Extracted records
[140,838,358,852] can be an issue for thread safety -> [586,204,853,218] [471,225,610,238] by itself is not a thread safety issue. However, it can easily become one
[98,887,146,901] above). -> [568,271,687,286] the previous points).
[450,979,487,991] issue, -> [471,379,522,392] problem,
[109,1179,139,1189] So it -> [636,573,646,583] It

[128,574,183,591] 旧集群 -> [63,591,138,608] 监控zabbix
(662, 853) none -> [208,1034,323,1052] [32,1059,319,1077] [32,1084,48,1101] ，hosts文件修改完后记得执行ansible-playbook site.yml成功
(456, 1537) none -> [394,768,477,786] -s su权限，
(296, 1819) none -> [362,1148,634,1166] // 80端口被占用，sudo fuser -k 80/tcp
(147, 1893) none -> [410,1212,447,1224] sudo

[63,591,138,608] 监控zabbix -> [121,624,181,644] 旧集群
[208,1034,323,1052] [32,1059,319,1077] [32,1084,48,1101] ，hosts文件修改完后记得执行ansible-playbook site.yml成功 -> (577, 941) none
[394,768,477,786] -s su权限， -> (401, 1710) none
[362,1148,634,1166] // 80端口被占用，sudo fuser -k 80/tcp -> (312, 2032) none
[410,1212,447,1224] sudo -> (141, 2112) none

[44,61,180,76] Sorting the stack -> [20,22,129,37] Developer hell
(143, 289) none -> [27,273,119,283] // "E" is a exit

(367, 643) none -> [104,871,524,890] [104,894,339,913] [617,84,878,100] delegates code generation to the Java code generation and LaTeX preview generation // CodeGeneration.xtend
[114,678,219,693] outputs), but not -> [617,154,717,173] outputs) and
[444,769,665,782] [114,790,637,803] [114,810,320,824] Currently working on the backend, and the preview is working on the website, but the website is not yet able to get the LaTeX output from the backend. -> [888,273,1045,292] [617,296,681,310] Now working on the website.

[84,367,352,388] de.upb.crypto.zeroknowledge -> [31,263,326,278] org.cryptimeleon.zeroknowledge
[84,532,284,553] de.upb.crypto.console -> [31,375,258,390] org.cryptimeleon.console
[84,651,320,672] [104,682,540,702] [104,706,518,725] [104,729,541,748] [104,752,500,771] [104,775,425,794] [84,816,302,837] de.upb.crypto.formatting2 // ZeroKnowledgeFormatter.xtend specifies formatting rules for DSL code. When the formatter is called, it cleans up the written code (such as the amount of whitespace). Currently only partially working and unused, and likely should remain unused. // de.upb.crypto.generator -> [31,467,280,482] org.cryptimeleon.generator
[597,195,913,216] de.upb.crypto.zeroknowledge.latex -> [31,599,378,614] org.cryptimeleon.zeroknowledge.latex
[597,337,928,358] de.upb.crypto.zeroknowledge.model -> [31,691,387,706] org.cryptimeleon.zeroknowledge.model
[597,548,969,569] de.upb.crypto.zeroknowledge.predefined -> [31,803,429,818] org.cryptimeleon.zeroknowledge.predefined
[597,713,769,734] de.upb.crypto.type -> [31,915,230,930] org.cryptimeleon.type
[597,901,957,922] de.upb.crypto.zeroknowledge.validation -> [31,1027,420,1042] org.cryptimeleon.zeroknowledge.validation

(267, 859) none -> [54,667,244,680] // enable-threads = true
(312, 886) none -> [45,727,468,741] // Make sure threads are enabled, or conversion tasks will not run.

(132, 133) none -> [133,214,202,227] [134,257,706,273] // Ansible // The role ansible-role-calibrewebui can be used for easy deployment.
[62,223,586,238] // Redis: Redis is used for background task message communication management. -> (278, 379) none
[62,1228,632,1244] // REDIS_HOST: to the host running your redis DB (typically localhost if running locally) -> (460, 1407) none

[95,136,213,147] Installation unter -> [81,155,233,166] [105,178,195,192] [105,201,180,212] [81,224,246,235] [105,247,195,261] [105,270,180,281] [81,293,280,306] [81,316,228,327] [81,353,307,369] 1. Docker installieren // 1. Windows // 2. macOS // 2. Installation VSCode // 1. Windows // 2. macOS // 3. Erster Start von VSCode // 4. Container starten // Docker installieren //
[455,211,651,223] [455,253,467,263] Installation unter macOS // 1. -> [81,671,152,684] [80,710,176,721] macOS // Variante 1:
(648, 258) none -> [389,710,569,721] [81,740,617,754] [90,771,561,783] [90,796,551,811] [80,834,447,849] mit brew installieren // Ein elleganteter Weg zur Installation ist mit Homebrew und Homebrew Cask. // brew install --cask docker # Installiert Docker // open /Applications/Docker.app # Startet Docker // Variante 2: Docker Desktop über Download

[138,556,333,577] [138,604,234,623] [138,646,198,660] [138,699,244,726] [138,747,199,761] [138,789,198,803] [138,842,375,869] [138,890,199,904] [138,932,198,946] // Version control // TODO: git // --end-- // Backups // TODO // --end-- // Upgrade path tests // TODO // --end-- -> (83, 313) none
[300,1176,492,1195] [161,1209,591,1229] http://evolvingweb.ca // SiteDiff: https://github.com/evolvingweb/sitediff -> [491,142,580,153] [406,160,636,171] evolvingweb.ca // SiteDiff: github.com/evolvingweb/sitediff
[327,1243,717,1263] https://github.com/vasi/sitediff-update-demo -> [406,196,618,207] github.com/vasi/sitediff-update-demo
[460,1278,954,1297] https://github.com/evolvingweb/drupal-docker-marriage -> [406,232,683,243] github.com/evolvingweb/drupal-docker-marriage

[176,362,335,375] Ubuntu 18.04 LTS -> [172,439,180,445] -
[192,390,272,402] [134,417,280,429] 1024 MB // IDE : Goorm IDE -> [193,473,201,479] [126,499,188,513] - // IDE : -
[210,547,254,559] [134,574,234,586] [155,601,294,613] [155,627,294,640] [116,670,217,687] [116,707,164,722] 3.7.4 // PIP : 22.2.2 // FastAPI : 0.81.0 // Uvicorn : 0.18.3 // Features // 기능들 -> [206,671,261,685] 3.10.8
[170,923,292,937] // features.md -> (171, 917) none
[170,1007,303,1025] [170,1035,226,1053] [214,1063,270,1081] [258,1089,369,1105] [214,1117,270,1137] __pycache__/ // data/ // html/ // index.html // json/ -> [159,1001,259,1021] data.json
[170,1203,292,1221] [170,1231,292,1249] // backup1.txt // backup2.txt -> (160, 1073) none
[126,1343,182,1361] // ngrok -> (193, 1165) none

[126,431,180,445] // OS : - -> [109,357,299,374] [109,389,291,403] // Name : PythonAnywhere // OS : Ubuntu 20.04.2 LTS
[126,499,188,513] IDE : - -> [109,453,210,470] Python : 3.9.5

§ **Work task**: Write out all of the records exactly as they stand above.

§ **Response**:
[140,838,358,852] can be an issue for thread safety -> [586,204,853,218] [471,225,610,238] by itself is not a thread safety issue. However, it can easily become one
[98,887,146,901] above). -> [568,271,687,286] the previous points).
[450,979,487,991] issue, -> [471,379,522,392] problem,
[109,1179,139,1189] So it -> [636,573,646,583] It

[128,574,183,591] 旧集群 -> [63,591,138,608] 监控zabbix
(662, 853) none -> [208,1034,323,1052] [32,1059,319,1077] [32,1084,48,1101] ，hosts文件修改完后记得执行ansible-playbook site.yml成功
(456, 1537) none -> [394,768,477,786] -s su权限，
(296, 1819) none -> [362,1148,634,1166] // 80端口被占用，sudo fuser -k 80/tcp
(147, 1893) none -> [410,1212,447,1224] sudo

[63,591,138,608] 监控zabbix -> [121,624,181,644] 旧集群
[208,1034,323,1052] [32,1059,319,1077] [32,1084,48,1101] ，hosts文件修改完后记得执行ansible-playbook site.yml成功 -> (577, 941) none
[394,768,477,786] -s su权限， -> (401, 1710) none
[362,1148,634,1166] // 80端口被占用，sudo fuser -k 80/tcp -> (312, 2032) none
[410,1212,447,1224] sudo -> (141, 2112) none

[44,61,180,76] Sorting the stack -> [20,22,129,37] Developer hell
(143, 289) none -> [27,273,119,283] // "E" is a exit

(367, 643) none -> [104,871,524,890] [104,894,339,913] [617,84,878,100] delegates code generation to the Java code generation and LaTeX preview generation // CodeGeneration.xtend
[114,678,219,693] outputs), but not -> [617,154,717,173] outputs) and
[444,769,665,782] [114,790,637,803] [114,810,320,824] Currently working on the backend, and the preview is working on the website, but the website is not yet able to get the LaTeX output from the backend. -> [888,273,1045,292] [617,296,681,310] Now working on the website.

[84,367,352,388] de.upb.crypto.zeroknowledge -> [31,263,326,278] org.cryptimeleon.zeroknowledge
[84,532,284,553] de.upb.crypto.console -> [31,375,258,390] org.cryptimeleon.console
[84,651,320,672] [104,682,540,702] [104,706,518,725] [104,729,541,748] [104,752,500,771] [104,775,425,794] [84,816,302,837] de.upb.crypto.formatting2 // ZeroKnowledgeFormatter.xtend specifies formatting rules for DSL code. When the formatter is called, it cleans up the written code (such as the amount of whitespace). Currently only partially working and unused, and likely should remain unused. // de.upb.crypto.generator -> [31,467,280,482] org.cryptimeleon.generator
[597,195,913,216] de.upb.crypto.zeroknowledge.latex -> [31,599,378,614] org.cryptimeleon.zeroknowledge.latex
[597,337,928,358] de.upb.crypto.zeroknowledge.model -> [31,691,387,706] org.cryptimeleon.zeroknowledge.model
[597,548,969,569] de.upb.crypto.zeroknowledge.predefined -> [31,803,429,818] org.cryptimeleon.zeroknowledge.predefined
[597,713,769,734] de.upb.crypto.type -> [31,915,230,930] org.cryptimeleon.type
[597,901,957,922] de.upb.crypto.zeroknowledge.validation -> [31,1027,420,1042] org.cryptimeleon.zeroknowledge.validation

(267, 859) none -> [54,667,244,680] // enable-threads = true
(312, 886) none -> [45,727,468,741] // Make sure threads are enabled, or conversion tasks will not run.

(132, 133) none -> [133,214,202,227] [134,257,706,273] // Ansible // The role ansible-role-calibrewebui can be used for easy deployment.
[62,223,586,238] // Redis: Redis is used for background task message communication management. -> (278, 379) none
[62,1228,632,1244] // REDIS_HOST: to the host running your redis DB (typically localhost if running locally) -> (460, 1407) none

[95,136,213,147] Installation unter -> [81,155,233,166] [105,178,195,192] [105,201,180,212] [81,224,246,235] [105,247,195,261] [105,270,180,281] [81,293,280,306] [81,316,228,327] [81,353,307,369] 1. Docker installieren // 1. Windows // 2. macOS // 2. Installation VSCode // 1. Windows // 2. macOS // 3. Erster Start von VSCode // 4. Container starten // Docker installieren //
[455,211,651,223] [455,253,467,263] Installation unter macOS // 1. -> [81,671,152,684] [80,710,176,721] macOS // Variante 1:
(648, 258) none -> [389,710,569,721] [81,740,617,754] [90,771,561,783] [90,796,551,811] [80,834,447,849] mit brew installieren // Ein elleganteter Weg zur Installation ist mit Homebrew und Homebrew Cask. // brew install --cask docker # Installiert Docker // open /Applications/Docker.app # Startet Docker // Variante 2: Docker Desktop über Download

[138,556,333,577] [138,604,234,623] [138,646,198,660] [138,699,244,726] [138,747,199,761] [138,789,198,803] [138,842,375,869] [138,890,199,904] [138,932,198,946] // Version control // TODO: git // --end-- // Backups // TODO // --end-- // Upgrade path tests // TODO // --end-- -> (83, 313) none
[300,1176,492,1195] [161,1209,591,1229] http://evolvingweb.ca // SiteDiff: https://github.com/evolvingweb/sitediff -> [491,142,580,153] [406,160,636,171] evolvingweb.ca // SiteDiff: github.com/evolvingweb/sitediff
[327,1243,717,1263] https://github.com/vasi/sitediff-update-demo -> [406,196,618,207] github.com/vasi/sitediff-update-demo
[460,1278,954,1297] https://github.com/evolvingweb/drupal-docker-marriage -> [406,232,683,243] github.com/evolvingweb/drupal-docker-marriage

[176,362,335,375] Ubuntu 18.04 LTS -> [172,439,180,445] -
[192,390,272,402] [134,417,280,429] 1024 MB // IDE : Goorm IDE -> [193,473,201,479] [126,499,188,513] - // IDE : -
[210,547,254,559] [134,574,234,586] [155,601,294,613] [155,627,294,640] [116,670,217,687] [116,707,164,722] 3.7.4 // PIP : 22.2.2 // FastAPI : 0.81.0 // Uvicorn : 0.18.3 // Features // 기능들 -> [206,671,261,685] 3.10.8
[170,923,292,937] // features.md -> (171, 917) none
[170,1007,303,1025] [170,1035,226,1053] [214,1063,270,1081] [258,1089,369,1105] [214,1117,270,1137] __pycache__/ // data/ // html/ // index.html // json/ -> [159,1001,259,1021] data.json
[170,1203,292,1221] [170,1231,292,1249] // backup1.txt // backup2.txt -> (160, 1073) none
[126,1343,182,1361] // ngrok -> (193, 1165) none

[126,431,180,445] // OS : - -> [109,357,299,374] [109,389,291,403] // Name : PythonAnywhere // OS : Ubuntu 20.04.2 LTS
[126,499,188,513] IDE : - -> [109,453,210,470] Python : 3.9.5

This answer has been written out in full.